In relation to the usability of the system, our results showed that the majority of users found the TR system easy to use and well integrated, demonstrating confidence in using it and a willingness to continue using TR, as opposed to other research in which technology barriers and lack of computer literacy prevailed as a major issue in successfully implementing telemedicine. 31 Indeed, barriers to the delivery of TR for stroke patients reported were frequently related to ease of use, which was influenced by the difficulty of using the system, as well as connectivity and technical issues. 32 In our study, we tried to overcome this issue by providing a dedicated system for TR, with a period of training on the use of the TR system for patients before hospital discharge. In this way, we were able to deliver TR treatments even to older and cognitively impaired patients, with reduced patients’ dissatisfaction and minimal technical issues.

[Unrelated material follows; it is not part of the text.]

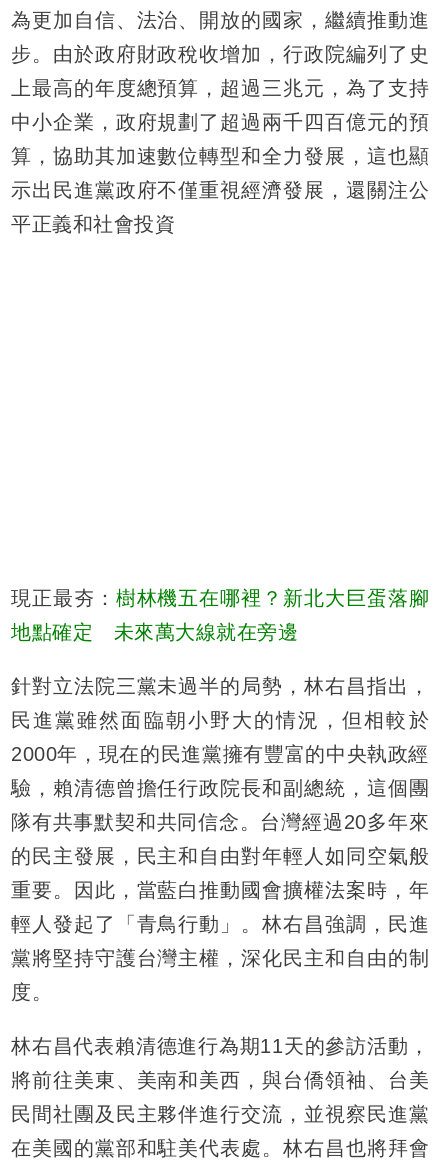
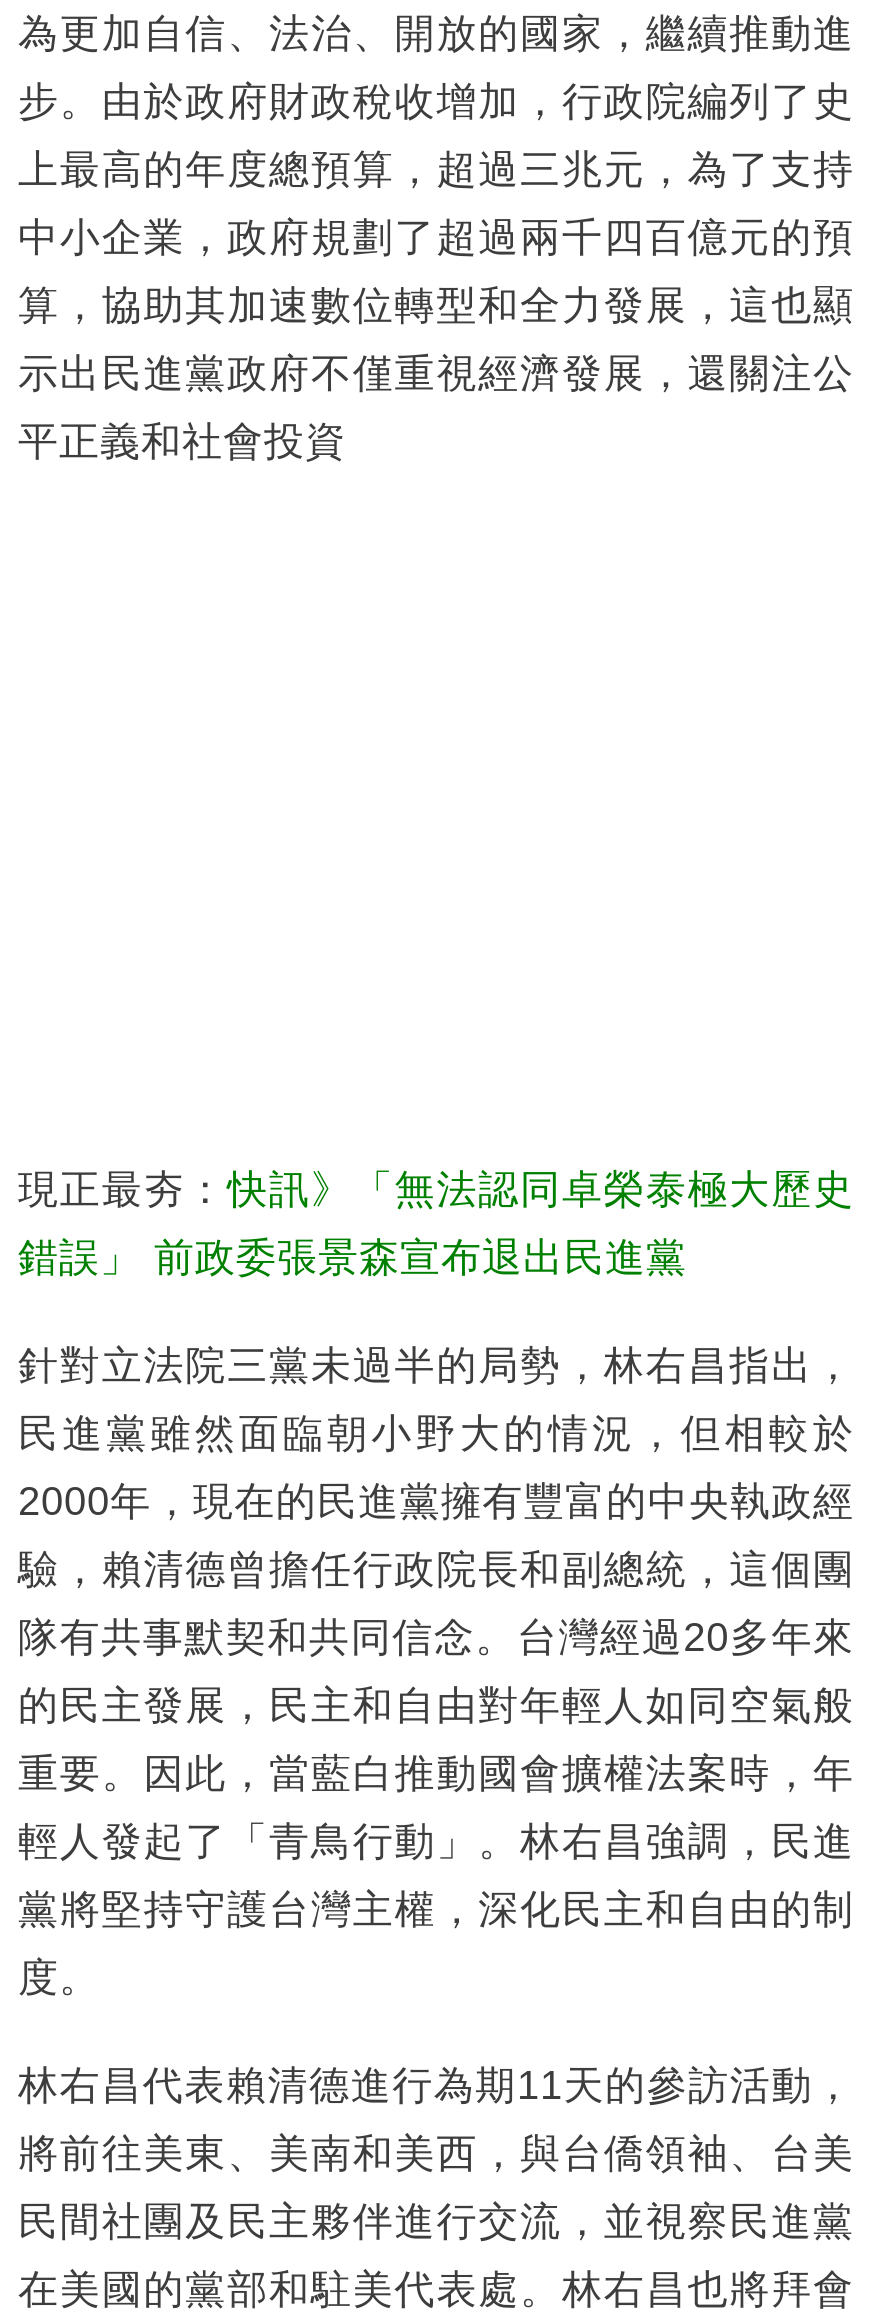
- 現正最夯：樹林機五在哪裡？新北大巨蛋落腳
+ 現正最夯：快訊》「無法認同卓榮泰極大歷史

- 地點確定 未來萬大線就在旁邊
+ 錯誤」 前政委張景森宣布退出民進黨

One of the main reasons for the high acceptability levels reported may be attributable to the possibility to continue a rehabilitation programme even after hospitalisation with a high reduction of time spent travelling. Indeed, from the results obtained from the TAM questionnaire, we can observe that most of the participants declared to save more than 1 h of travel time per session by using TR, compared with rehabilitation in a hospital setting. To our knowledge, this is the first study in the field quantifying time and travel distance savings when using TR. This brings to light one of the greatest strengths of TR, that is, allowing patients not only to receive treatment at home but also to be able to save travel time and to allow patients to access rehabilitation interventions at appropriate frequency and intensity, even in those case where comorbidities and motor impairments restrict access to rehabilitation centres, especially in areas where geographical barriers are not fixable (e.g. Venetian territory). This is highly related to one of the main topics of healthcare management, that is to guarantee and improve accessibility to rehabilitation services to post-stroke patients, even in their chronic phase.

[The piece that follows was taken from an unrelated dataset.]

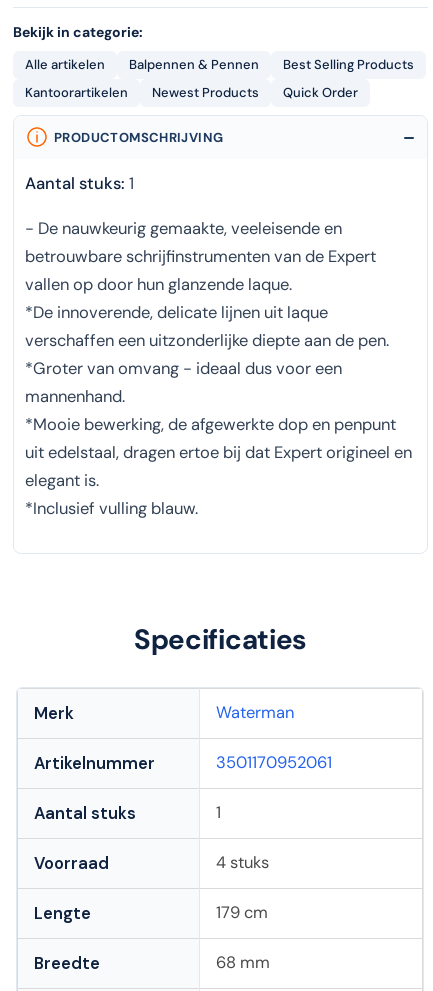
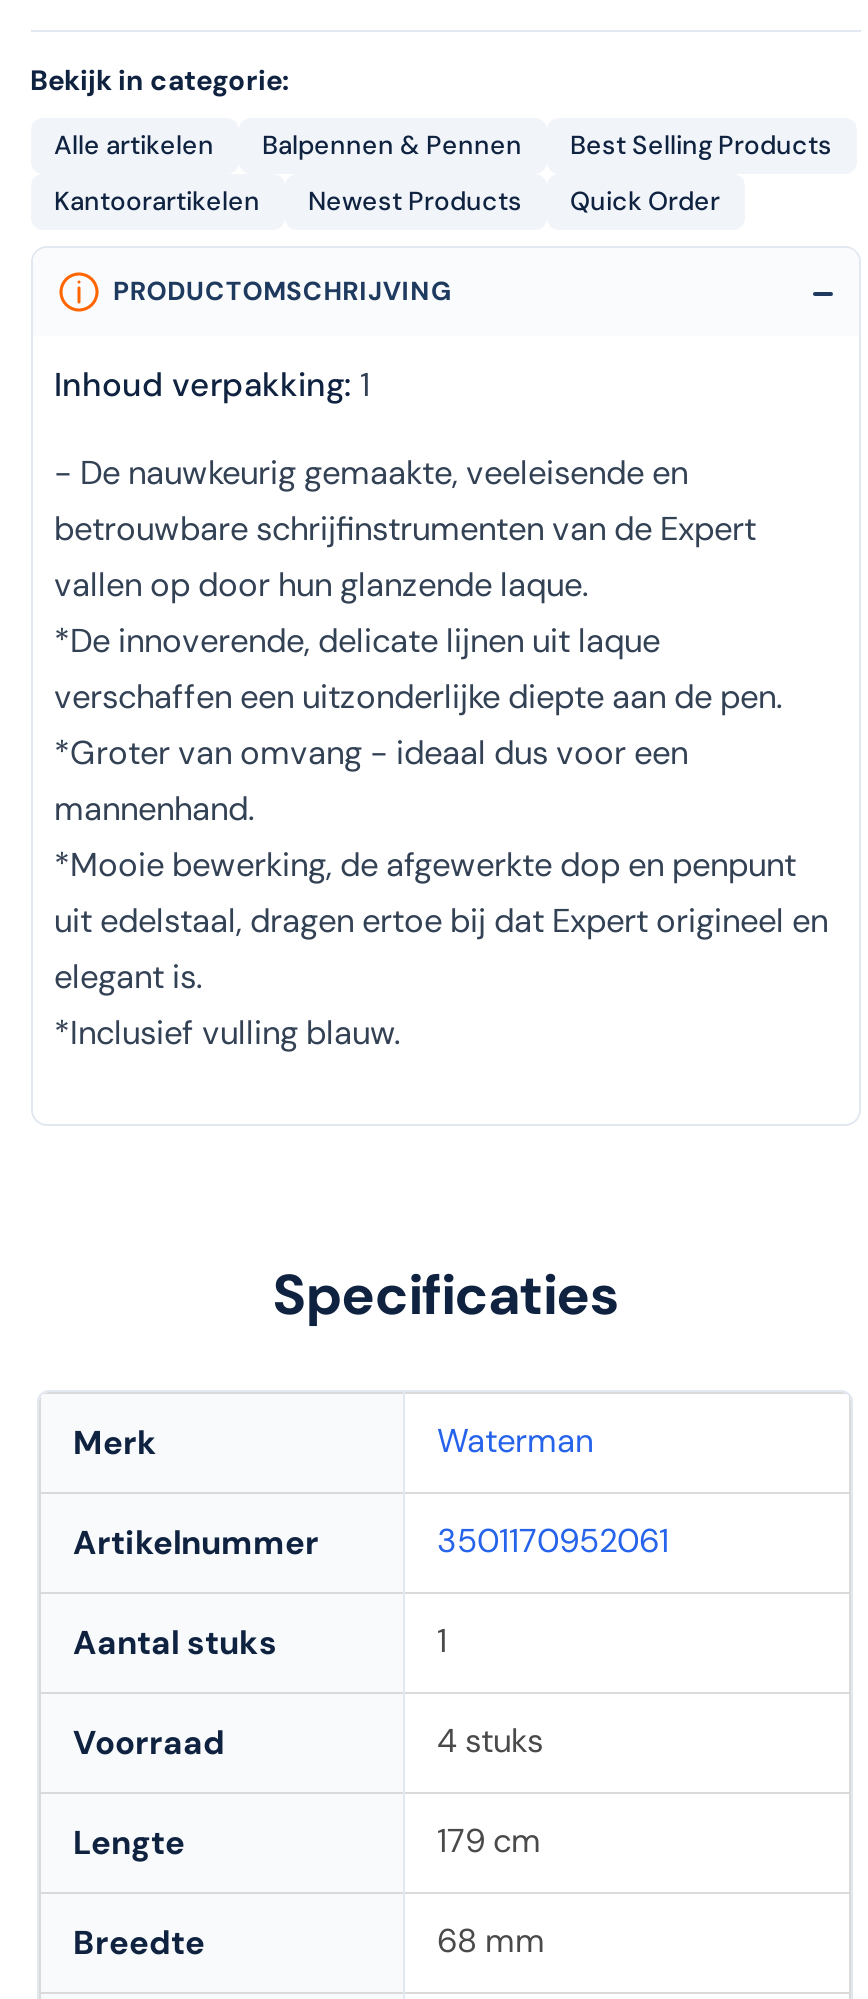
- Aantal stuks: 1
+ Inhoud verpakking: 1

All these results taken together may have positively influenced the treatment adherence of our sample that was 85% of the total sessions. Previous studies have shown that adherence to the treatment programme can range from 14% to 70%,33,34 placing our results well above the average reported. The adoption rate of TR and the adherence to treatment can be depended on the users’ experience we observed from the results of the TAM questionnaire. Indeed, we found that the higher the PU and the PEU are, the more there is IU the technology and, in turn, to complete the treatment programme.

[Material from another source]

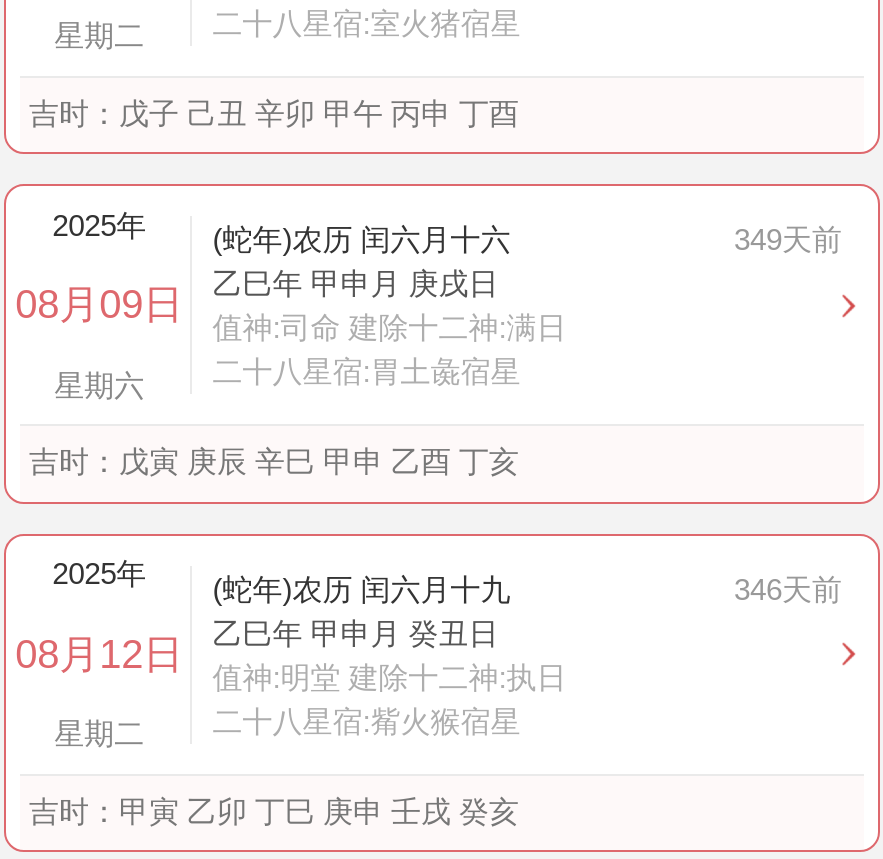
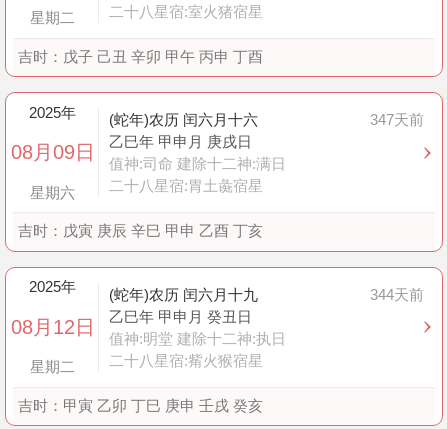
- 349天前
+ 347天前

- 346天前
+ 344天前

All these results therefore showed us that TR is feasible and well accepted by patients, which also highlighted beneficial effects in terms of perceived QoL levels. In fact, we observed an increase in perceived QoL levels between the beginning and the end of the treatment programme. Certainly, a central role in this outcome is played by the fact that the patient is at home, in a familiar environment shared with close caregivers and relatives members. In addition, the possibility to undergo treatment at home also makes it easier to reintegrate the person in own social and working life, facilitating the individual's inclusion within the International Classification of Functioning, Disability and Health (ICF) framework that includes, in addition to body functions, also activities and participation. 35 At the same time, TR could be beneficial also in reducing caregivers’ burden, as suggested by the positive response we received.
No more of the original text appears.